Claude Lanzmann. Un voyant dans le siècle
Juliette Simont (dir.), Claude Lanzmann. Un voyant dans le siècle, 2017, 328 pages, 22 €.
Edition: Gallimard
Hommages à Lanzmann
Voilà plus de 30 ans, Claude Lanzmann dévoilait Shoah, le magistral documentaire sur l'extermination des Juifs par les nazis durant la Seconde Guerre mondiale, film qu’il avait mis plus d’une dizaine d’années à réaliser. Depuis, il est devenu une figure singulière du champ intellectuel français. A la fois cinéaste, journaliste, écrivain, directeur de revue, il a, selon les mots de Juliette Simont qui dirige ce collectif et en signe l’avant-propos, « changé notre rapport au monde et à la pensée » et « redistribué, éthiquement, intellectuellement, artistiquement, le possible et l’impossible ». C’est donc parce qu’il a marqué son temps, qu’il a éclairé l’Histoire – et l’éclaire encore – comme peu ont su le faire avant lui, parce qu’il s’est engagé toute son œuvre et sa vie durant que son adjointe à la direction des Temps modernes a décidé de donner la parole à ceux qui souhaitaient, sinon lui rendre hommage, du moins évoquer son travail et sa personne. Il en résulte un très bel ensemble, une galerie de portraits, de lettres, d’analyses et d’essais qui éclairent – sous toutes ses facettes – l’œuvre et la personnalité de Claude Lanzmann.

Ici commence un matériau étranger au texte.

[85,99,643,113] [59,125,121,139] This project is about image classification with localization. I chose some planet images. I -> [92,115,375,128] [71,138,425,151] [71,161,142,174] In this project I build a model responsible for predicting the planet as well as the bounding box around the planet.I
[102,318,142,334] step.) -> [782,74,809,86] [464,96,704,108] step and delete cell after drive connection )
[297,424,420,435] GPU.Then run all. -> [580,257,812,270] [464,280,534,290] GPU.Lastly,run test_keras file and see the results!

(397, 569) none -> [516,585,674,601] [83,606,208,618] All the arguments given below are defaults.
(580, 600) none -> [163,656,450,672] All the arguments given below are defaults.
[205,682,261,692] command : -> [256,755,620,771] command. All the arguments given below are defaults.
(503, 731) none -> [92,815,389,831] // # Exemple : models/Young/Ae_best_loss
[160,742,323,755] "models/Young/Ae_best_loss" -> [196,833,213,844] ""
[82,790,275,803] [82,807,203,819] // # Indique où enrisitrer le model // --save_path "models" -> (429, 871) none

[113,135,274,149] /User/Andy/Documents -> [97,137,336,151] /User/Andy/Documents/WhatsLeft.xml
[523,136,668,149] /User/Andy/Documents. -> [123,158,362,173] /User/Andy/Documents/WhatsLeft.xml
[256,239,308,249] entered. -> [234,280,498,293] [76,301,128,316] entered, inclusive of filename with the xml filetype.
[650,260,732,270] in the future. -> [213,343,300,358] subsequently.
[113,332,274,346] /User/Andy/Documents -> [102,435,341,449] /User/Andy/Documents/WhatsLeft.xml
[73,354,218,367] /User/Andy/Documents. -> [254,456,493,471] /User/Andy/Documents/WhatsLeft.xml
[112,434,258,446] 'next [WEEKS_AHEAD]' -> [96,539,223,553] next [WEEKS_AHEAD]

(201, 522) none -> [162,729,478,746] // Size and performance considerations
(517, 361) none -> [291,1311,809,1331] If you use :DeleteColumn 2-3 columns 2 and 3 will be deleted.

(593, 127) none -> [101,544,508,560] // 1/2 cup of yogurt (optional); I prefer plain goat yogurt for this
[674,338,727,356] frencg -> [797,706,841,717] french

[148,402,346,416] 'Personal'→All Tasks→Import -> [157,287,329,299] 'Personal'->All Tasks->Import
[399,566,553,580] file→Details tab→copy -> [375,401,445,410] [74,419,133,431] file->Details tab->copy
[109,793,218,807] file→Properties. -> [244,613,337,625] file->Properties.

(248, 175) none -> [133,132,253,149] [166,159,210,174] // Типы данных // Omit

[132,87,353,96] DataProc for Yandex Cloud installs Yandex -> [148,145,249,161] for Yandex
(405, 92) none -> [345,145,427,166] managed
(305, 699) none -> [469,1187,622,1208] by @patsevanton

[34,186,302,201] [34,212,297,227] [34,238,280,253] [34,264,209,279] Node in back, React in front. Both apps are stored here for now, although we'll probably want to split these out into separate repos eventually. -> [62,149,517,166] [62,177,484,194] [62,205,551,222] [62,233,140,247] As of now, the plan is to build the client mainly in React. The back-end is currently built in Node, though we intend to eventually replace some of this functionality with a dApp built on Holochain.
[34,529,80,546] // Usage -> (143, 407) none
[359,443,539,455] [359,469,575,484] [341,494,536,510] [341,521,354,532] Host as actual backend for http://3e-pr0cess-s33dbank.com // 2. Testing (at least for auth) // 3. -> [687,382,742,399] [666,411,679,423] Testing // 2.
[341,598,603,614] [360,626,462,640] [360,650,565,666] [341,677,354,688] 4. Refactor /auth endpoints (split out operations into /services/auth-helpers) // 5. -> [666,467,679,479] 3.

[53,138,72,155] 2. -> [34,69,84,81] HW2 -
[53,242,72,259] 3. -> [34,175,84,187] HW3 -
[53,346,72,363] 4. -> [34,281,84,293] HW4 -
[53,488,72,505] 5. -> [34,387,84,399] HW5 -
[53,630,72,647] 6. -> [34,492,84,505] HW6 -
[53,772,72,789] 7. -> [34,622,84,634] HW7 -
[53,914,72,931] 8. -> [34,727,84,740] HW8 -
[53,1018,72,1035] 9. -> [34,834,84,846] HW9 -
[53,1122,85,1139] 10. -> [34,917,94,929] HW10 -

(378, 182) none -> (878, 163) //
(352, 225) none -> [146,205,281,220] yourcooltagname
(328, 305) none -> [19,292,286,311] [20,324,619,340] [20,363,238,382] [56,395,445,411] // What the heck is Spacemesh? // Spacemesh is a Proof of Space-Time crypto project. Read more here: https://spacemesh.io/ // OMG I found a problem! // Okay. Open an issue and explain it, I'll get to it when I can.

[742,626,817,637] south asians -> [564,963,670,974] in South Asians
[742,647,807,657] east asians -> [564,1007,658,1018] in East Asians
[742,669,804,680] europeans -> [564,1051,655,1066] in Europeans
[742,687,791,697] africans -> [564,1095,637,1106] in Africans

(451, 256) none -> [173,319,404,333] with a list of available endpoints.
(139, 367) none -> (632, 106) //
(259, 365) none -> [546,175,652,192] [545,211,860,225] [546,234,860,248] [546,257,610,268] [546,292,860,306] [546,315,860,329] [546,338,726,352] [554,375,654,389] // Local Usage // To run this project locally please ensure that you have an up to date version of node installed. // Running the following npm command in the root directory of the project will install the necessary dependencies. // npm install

Le recueil, qui se compose de six parties (« Le cinéma, le cinéaste, l’image », « Pour comprendre Shoah », « Autour de Shoah », « Essais », « Portraits, autoportrait » et « Document »), est d’autant plus riche que les contributeurs viennent d’univers différents. Chacun approche le travail de Lanzmann avec ses propres « outils ». L’œil d’Arnaud Despleschin rapproche ainsi Vertigo d’Hitchcock et Shoah en ce qu’ils partagent « cette folle passion de voir, qui devient celle de montrer ». Luc Dardenne lui exprime son admiration pour avoir écrit « le grand poème cinématographique d’Auschwitz ». Gérard Wajcman souligne la particularité de la démarche de Lanzmann qui fait de lui « le seul intellectuel de son espèce » : « un philosophe qui a construit son œuvre au cinéma, avec le cinéma » et ayant mis au centre de sa recherche la relation qu’entretiennent l’image et la vérité. Sur Shoah, on retiendra encore la brillante et volumineuse étude de Patrice Maniglier intitulée « Lanzmann philosophe. Introduction au corps-Shoah », ou l’analyse d’Axel Honneth qui remarque à juste titre que « Shoah ne veut pas provoquer chez le spectateur l’identification aux victimes, mais au contraire approfondir la distance entre notre aujourd’hui et l’époque de leur souffrance et de leur mort ».
Si les textes consacrés à l’œuvre phare de Lanzmann sont nombreux, les autres films du « philosophe-cinéaste » ne sont pas négligés. A titre d’exemple, Marcel Gauchet se penche sur Le Dernier des injustes dans lequel le réalisateur a recueilli le témoignage du rabbin Benjamin Murmelstein, dernier président du Conseil juif du ghetto de Therensienstadt. Ce film, avance Gauchet, est « le contrepoint de Shoah. Ce n’est pas ici la machinerie implacable de la destruction qui est au premier plan, mais l’écartèlement d’un homme contraint de s’en faire le complice ».
Sur Le lièvre en Patagonie (Gallimard, 2009), on lira les belles pages d’Éric Marty qui relatent les dimanches de 2007 et 2008 durant lesquels le critique relisait les pages de l’autobiographie de Lanzmann en train de s’écrire et les moments de partage et d’amitié que ce travail occasionnait. Jean-Pierre Martin évoque quant à lui le grand livre de l’auteur comme « le récit d’une libération, le compte-rendu d’un triomphe de haute lutte sur la honte et la négation de soi ».
Enfin, à côté des portraits et souvenirs de Philippe Sollers, Shimon Peres ou Franck Nouchi, on appréciera l’« Autoportrait à quatre-vingt-dix-ans », long entretien mené par Franck Nouchi et Juliette Simont dans lequel il revient sur sa jeunesse, parle de poésie, d’Israël, de cinéma ou de philosophie. Fidèle à lui-même, il apparaît ici comme « le dernier des irréductibles ».
On pourrait reprocher à ce collectif son caractère patchwork, son aspect décousu. Pourtant, c’est cela même qui fait son intérêt et participe au plaisir de la lecture. C’est un livre « buissonnier » de l’aveu même de Juliette Simont, un livre aux mille chemins qui reflète parfaitement l’esprit du grand monsieur qui s’y donne, à travers ces pages, à mieux connaître.